Le misérable matérialiste de service.
@GV : cet hippocampe m’en rappelle un autre. Lors d’un voyage scolaire au musée de la mer à Biarritz (fin des années soixante ?), j’avais rapporté en souvenir un petit hippocampe moulé dans de la résine plus ou moins transparente (fausse ambre). Avec le temps, je l’ai bien sûr égaré, et il était sorti de ma mémoire. Alzheimer me guette… Je comprends, par votre réflexion, pourquoi il me manque quelques cases dans mon vécu et dans mon approche du monde.

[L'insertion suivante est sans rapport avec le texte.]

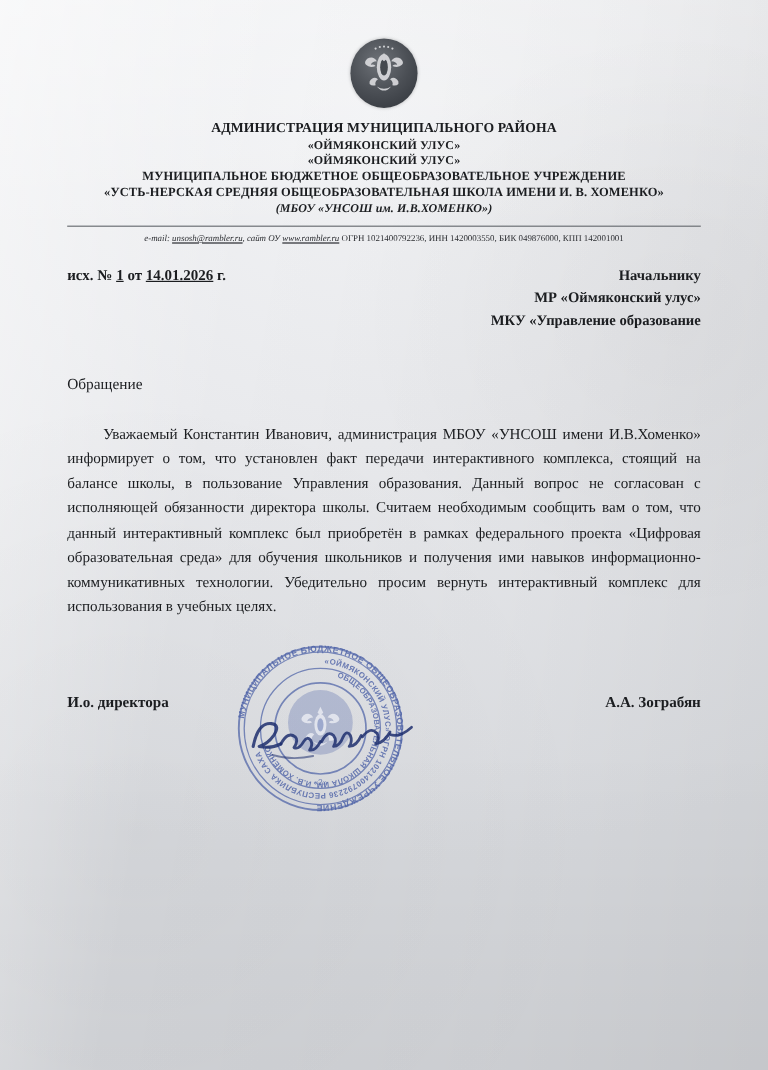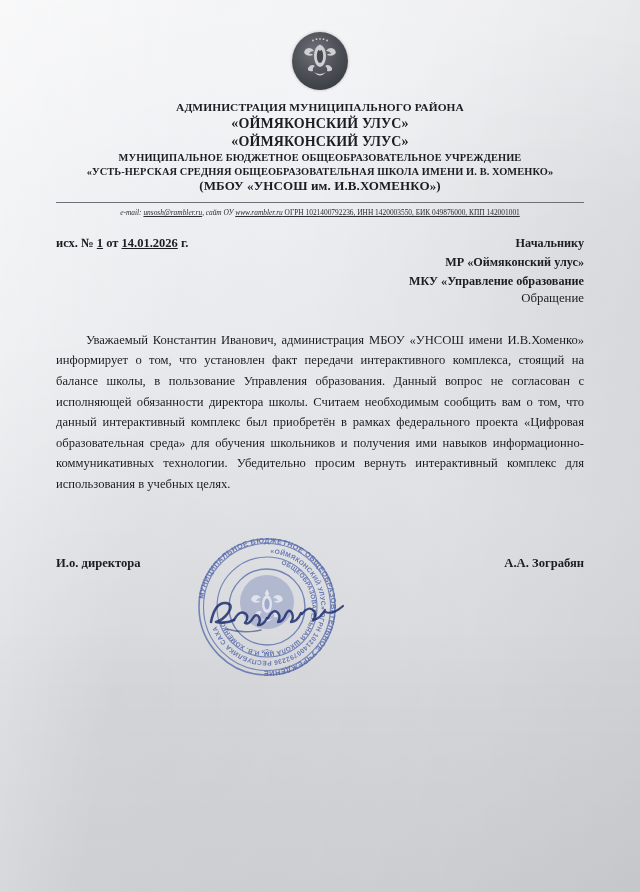--- a/index.html
+++ b/index.html
@@ -70,39 +70,39 @@
     text-align: center;
     margin-top: 10px;
     color: #1b1d20;
   }
   .header div {
     font-weight: bold;
     letter-spacing: 0.1px;
     line-height: 1.30;
   }
   .h-l1, .h-l3 { font-size: 11.4px; }
-  .h-l2, .h-l4 { font-size: 14px; }
+  .h-l2, .h-l4 { font-size: 10px; }
   .h-l5 { font-size: 10.4px; }
   .h-l6 { font-size: 10.4px; }
-  .h-l7 { font-size: 13px; }
+  .h-l7 { font-size: 10px; font-style: italic; }
 
   
   .rule {
     border: none;
     border-top: 1px solid #6d7075;
     margin: 7px 0 4px 0;
   }
   .contacts {
     text-align: center;
     font-size: 7.4px;
     font-style: italic;
     line-height: 1.5;
     color: #2a2c30;
   }
-  .contacts .norm { font-style: normal; text-decoration: underline; }
+  .contacts .norm { font-style: normal; }
   .contacts .uline { text-decoration: underline; }
 
   
   .ref-row {
     display: flex;
     justify-content: space-between;
     align-items: flex-start;
     margin-top: 16px;
     font-weight: bold;
   }
@@ -115,22 +115,23 @@
   .addressee {
     text-align: right;
     font-size: 12.2px;
     line-height: 1.55;
     color: #1b1d20;
     white-space: nowrap;
   }
 
   
   .doc-title {
-    text-align: right;
+    text-align: left;
     font-size: 12.8px;
+    margin-top: 36px;
     color: #1b1d20;
   }
 
   
   .body-text {
     margin-top: 24px;
     font-size: 12.6px;
     line-height: 1.63;
     text-align: justify;
     text-indent: 30px;

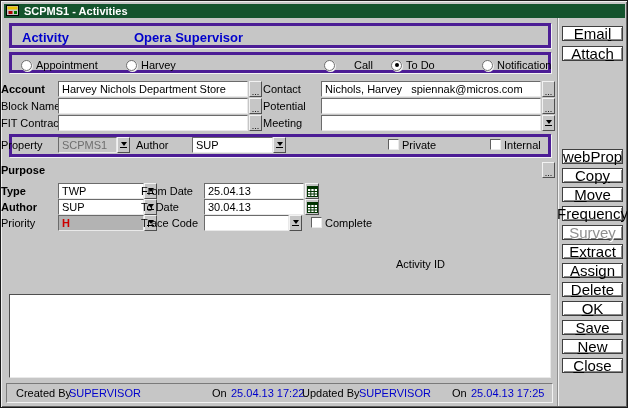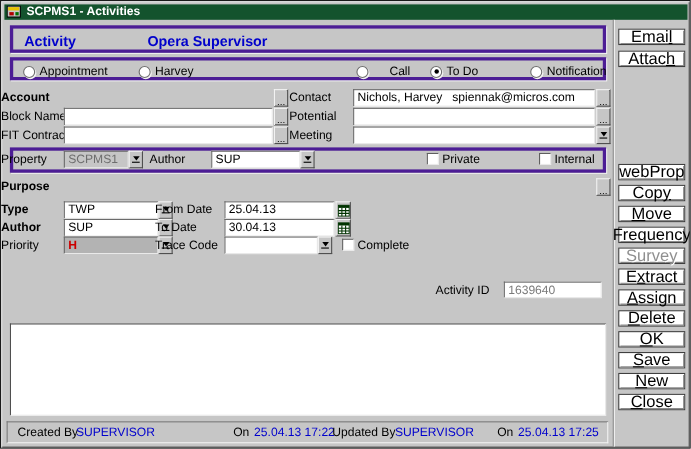--- a/index.html
+++ b/index.html
@@ -93,20 +93,21 @@
         <span class="radio sel"></span>
         <span class="radio-lbl">To Do</span>
       </span>
       <span class="radio-item" style="left: 470px;">
         <span class="radio"></span>
         <span class="radio-lbl">Notification</span>
       </span>
     </div>
 
   <span class="lbl b" style="left:0;top:81px;width:53px;">Account</span>
+  <input class="field" style="left: 57px; top: 80px; width: 190px;" value="Harvey Nichols Department Store">
   <button class="sbtn" style="left:248px;top:80px;">
       <span class="dots">...</span>
     </button>
   <span class="lbl" style="left:262px;top:81px;width:55px;">Contact</span>
   <input class="field" style="left: 320px; top: 80px; width: 220px;" value="Nichols, Harvey   spiennak@micros.com">
   <button class="sbtn" style="left:541px;top:80px;">
       <span class="dots">...</span>
     </button>
 
   <span class="lbl" style="left:0;top:98px;width:53px;">Block Name</span>
@@ -210,21 +211,20 @@
   <button class="sbtn" style="left:288px;top:214px;">
       <span class="ddwrap">
         <span class="tri"></span>
         <span class="ddline"></span>
       </span>
     </button>
   <span class="cb" style="left:310px;top:216px;"></span>
   <span class="lbl l" style="left:324px;top:215px;width:60px;">Complete</span>
 
   <span class="lbl" style="left:395px;top:256px;width:58px;">Activity ID</span>
-  <input class="field idval" style="left: 457px; top: 255px; width: 89px; height: 15px;" readonly="" value="1639640">
 
   <textarea class="notes" value="" style=""></textarea>
 
   <div class="statusbar">
     <span style="left:9px;">Created By</span>
     <span class="blue" style="left:62px;">SUPERVISOR</span>
     <span style="left:205px;">On</span>
     <span class="blue" style="left:224px;">25.04.13 17:22</span>
     <span style="left:295px;">Updated By</span>
     <span class="blue" style="left:352px;">SUPERVISOR</span>

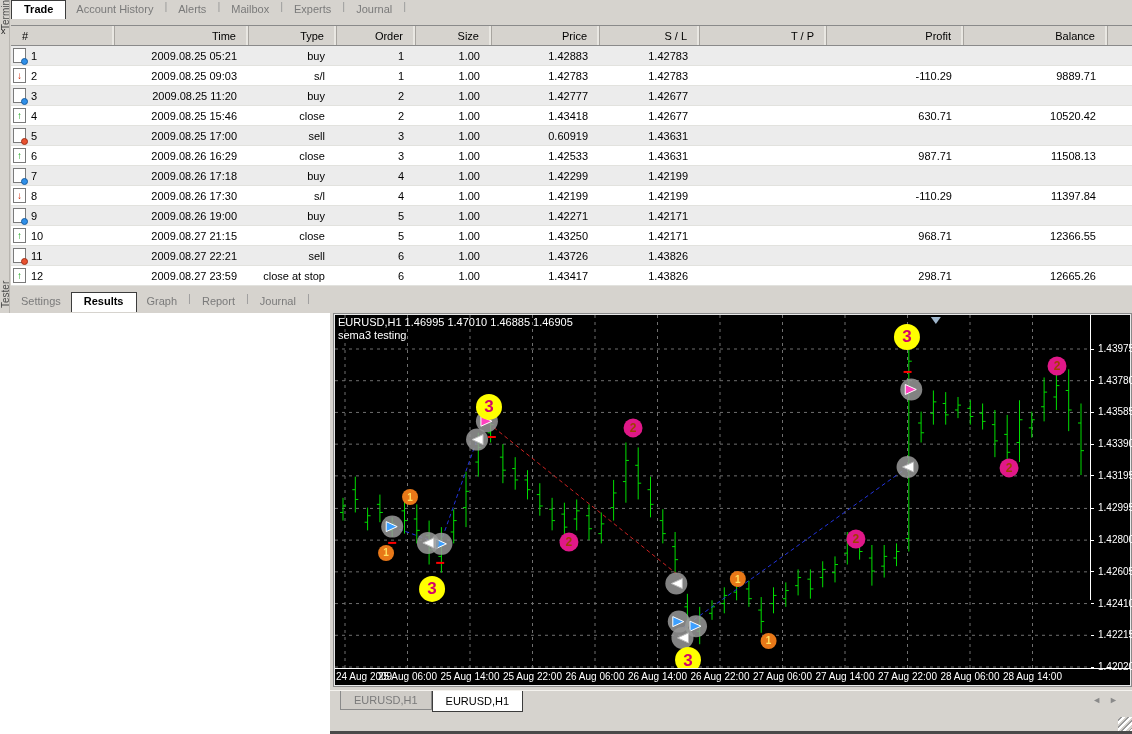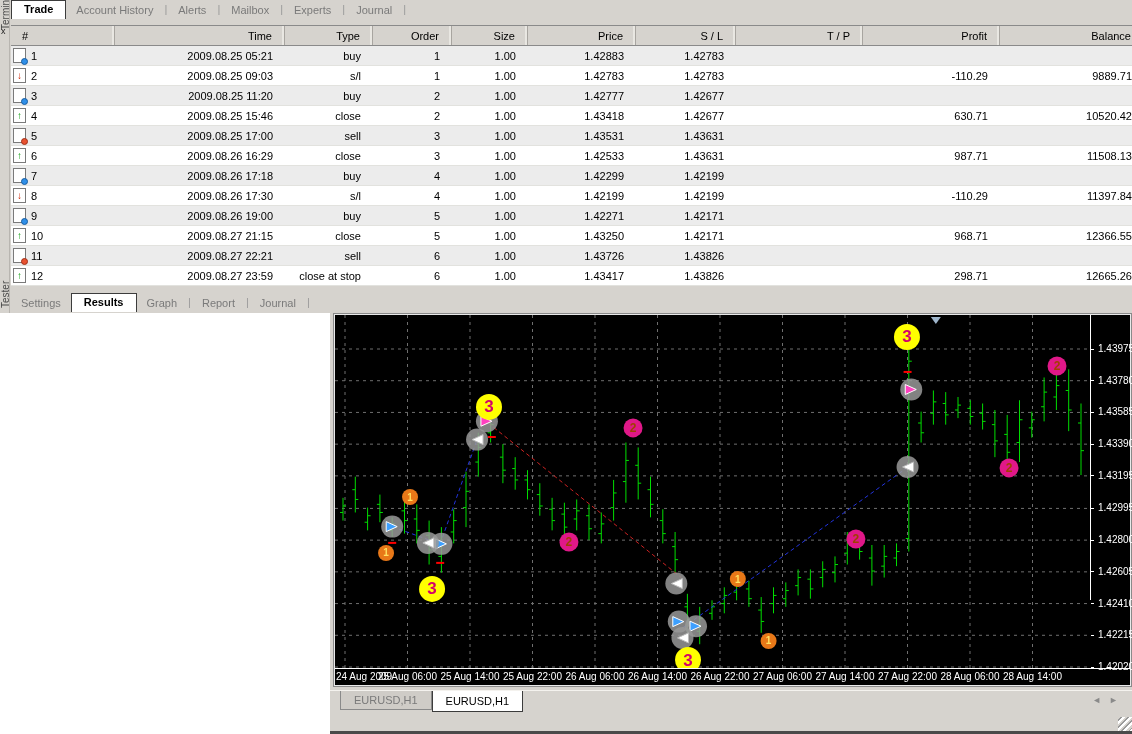--- a/index.html
+++ b/index.html
@@ -8,38 +8,38 @@
        font-family:"Liberation Sans",sans-serif;font-size:11px;color:#000;cursor:default}
   .gray-top{position:absolute;left:0;top:0;width:1132px;height:313px;background:#d6d3ce}
   
   .left-strip{position:absolute;left:0;top:0;width:10px;height:313px;background:#d6d3ce;
               border-right:1px solid #b8b5b0;overflow:hidden;z-index:6}
   .vtext{position:absolute;left:0;transform-origin:0 0;transform:rotate(-90deg);
          font-size:10px;color:#4a4a4a;white-space:nowrap}
   .strip-close{position:absolute;left:1px;top:27px;width:9px;height:10px;font-size:9px;
                line-height:9px;color:#222}
   
-  .tabbar{position:absolute;display:flex;align-items:flex-end;height:19px}
+  .tabbar{position:absolute;display:flex;height:19px}
   .tab{padding:3px 10px;color:#7a7a7a;white-space:nowrap}
   .tab.active{background:#fff;border:1px solid #3c3c3c;border-bottom:none;font-weight:bold;
               color:#000;z-index:2;padding:2px 12px 4px}
   .tabsep{color:#9a9a9a;padding:0 1px 4px}
   #terminal-tabs{left:11px;top:0;width:1121px}
   #tester-tabs{left:11px;top:292px;width:945px;height:20px}
   
   .trade-table{position:absolute;left:11px;top:25px;width:1121px;background:#fff}
   .tr{display:flex;height:20px;align-items:center;border-bottom:1px solid #e2e2de;background:#fff}
   .tr.odd{background:#ececec}
   .tr.header{background:#d6d3ce;height:21px;border-top:1px solid #8a8a8a;border-bottom:1px solid #8a8a8a}
   .td{padding:0 12px 0 0;text-align:right;white-space:nowrap;overflow:hidden;flex:0 0 auto;height:100%;
       display:flex;align-items:center;justify-content:flex-end}
   .tr.header .td{border-right:1px solid #a8a5a0;box-shadow:inset -2px 0 0 #e9e7e2;color:#000}
   .td.c0{justify-content:flex-start;text-align:left;padding:0 0 0 2px;gap:5px}
   .tr.header .td.c0{padding-left:11px}
-  .c0{width:104px}.c1{width:170px}.c2{width:88px}.c3{width:79px}.c4{width:76px}
+  .c0{width:104px}.c1{width:134px}.c2{width:88px}.c3{width:79px}.c4{width:76px}
   .c5{width:108px}.c6{width:100px}.c7{width:127px}.c8{width:137px}.c9{width:144px}
   .ic{width:13px;height:15px;background:#fff;border:1px solid #7a7a7a;position:relative;flex:0 0 auto;
       display:flex;align-items:center;justify-content:center;font-weight:bold;font-size:10px;line-height:1}
   .ic .dot{position:absolute;right:-3px;bottom:-3px;width:7px;height:7px;border-radius:50%}
   .ic.buy .dot{background:#2f8fe8;border:1px solid #195c9e}
   .ic.sell .dot{background:#e8512f;border:1px solid #9e3019}
   .ic.sl{color:#cc2200}.ic.close{color:#009900}
   
   #right-pane{position:absolute;left:330px;top:311px;width:802px;height:423px;background:#d6d3ce}
   #chart-window{position:absolute;left:4px;top:3px;width:797px;height:372px;background:#000;
@@ -180,21 +180,21 @@
         <div class="td c0">
           <span class="ic sell">
             <span class="dot"></span>
           </span>
           <span>5</span>
         </div>
         <div class="td c1">2009.08.25 17:00</div>
         <div class="td c2">sell</div>
         <div class="td c3">3</div>
         <div class="td c4">1.00</div>
-        <div class="td c5">1.43531</div>
+        <div class="td c5">0.60919</div>
         <div class="td c6">1.43631</div>
         <div class="td c7"></div>
         <div class="td c8"></div>
         <div class="td c9"></div>
       </div>
       <div class="tr">
         <div class="td c0">
           <span class="ic close">↑</span>
           <span>6</span>
         </div>
@@ -312,20 +312,24 @@
       <div class="tab">Graph</div>
       <span class="tabsep">|</span>
       <div class="tab">Report</div>
       <span class="tabsep">|</span>
       <div class="tab">Journal</div>
       <span class="tabsep">|</span>
     </div>
 
   <div id="right-pane">
     <div id="chart-window">
+      <div id="chart-info">
+        <div>EURUSD,H1  1.46995 1.47010 1.46885 1.46905</div>
+        <div>sema3 testing</div>
+      </div>
       <div id="plot"><svg width="755" height="353">
             <line x1="0" y1="34" x2="755" y2="34" stroke="#6f6f6f" stroke-width="1" stroke-dasharray="3 4"></line>
             <line x1="0" y1="65.71871518057901" x2="755" y2="65.71871518057901" stroke="#6f6f6f" stroke-width="1" stroke-dasharray="3 4"></line>
             <line x1="0" y1="97.43743036115441" x2="755" y2="97.43743036115441" stroke="#6f6f6f" stroke-width="1" stroke-dasharray="3 4"></line>
             <line x1="0" y1="129.1561455417334" x2="755" y2="129.1561455417334" stroke="#6f6f6f" stroke-width="1" stroke-dasharray="3 4"></line>
             <line x1="0" y1="160.87486072230882" x2="755" y2="160.87486072230882" stroke="#6f6f6f" stroke-width="1" stroke-dasharray="3 4"></line>
             <line x1="0" y1="193.4068762921315" x2="755" y2="193.4068762921315" stroke="#6f6f6f" stroke-width="1" stroke-dasharray="3 4"></line>
             <line x1="0" y1="225.12559147271048" x2="755" y2="225.12559147271048" stroke="#6f6f6f" stroke-width="1" stroke-dasharray="3 4"></line>
             <line x1="0" y1="256.8443066532859" x2="755" y2="256.8443066532859" stroke="#6f6f6f" stroke-width="1" stroke-dasharray="3 4"></line>
             <line x1="0" y1="288.5630218338649" x2="755" y2="288.5630218338649" stroke="#6f6f6f" stroke-width="1" stroke-dasharray="3 4"></line>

Ce qui n’empêche pas que vous soyiez un misérable matérialiste de service !
A lire tous vos textes, vous n’avez pas de soucis à vous faire, Alzheimer ne vous guette pas!
De plus, le fait d’avoir conscience qu’il y a des cases manquantes dans le vécu, c’est un renforcement pour cette affirmation, car les personnes atteintes de cette pathologie n’ont pas conscience de la perte de leur mémoire.
Je serais, par contre, moins affirmatif en ce qui concerne nos hommes politiques; ils ont largement tendance, dans leurs propos, à laisser penser qu’ils ont oublié ce qu’ils promettaient ou soutenaient peu de temps avant !!!!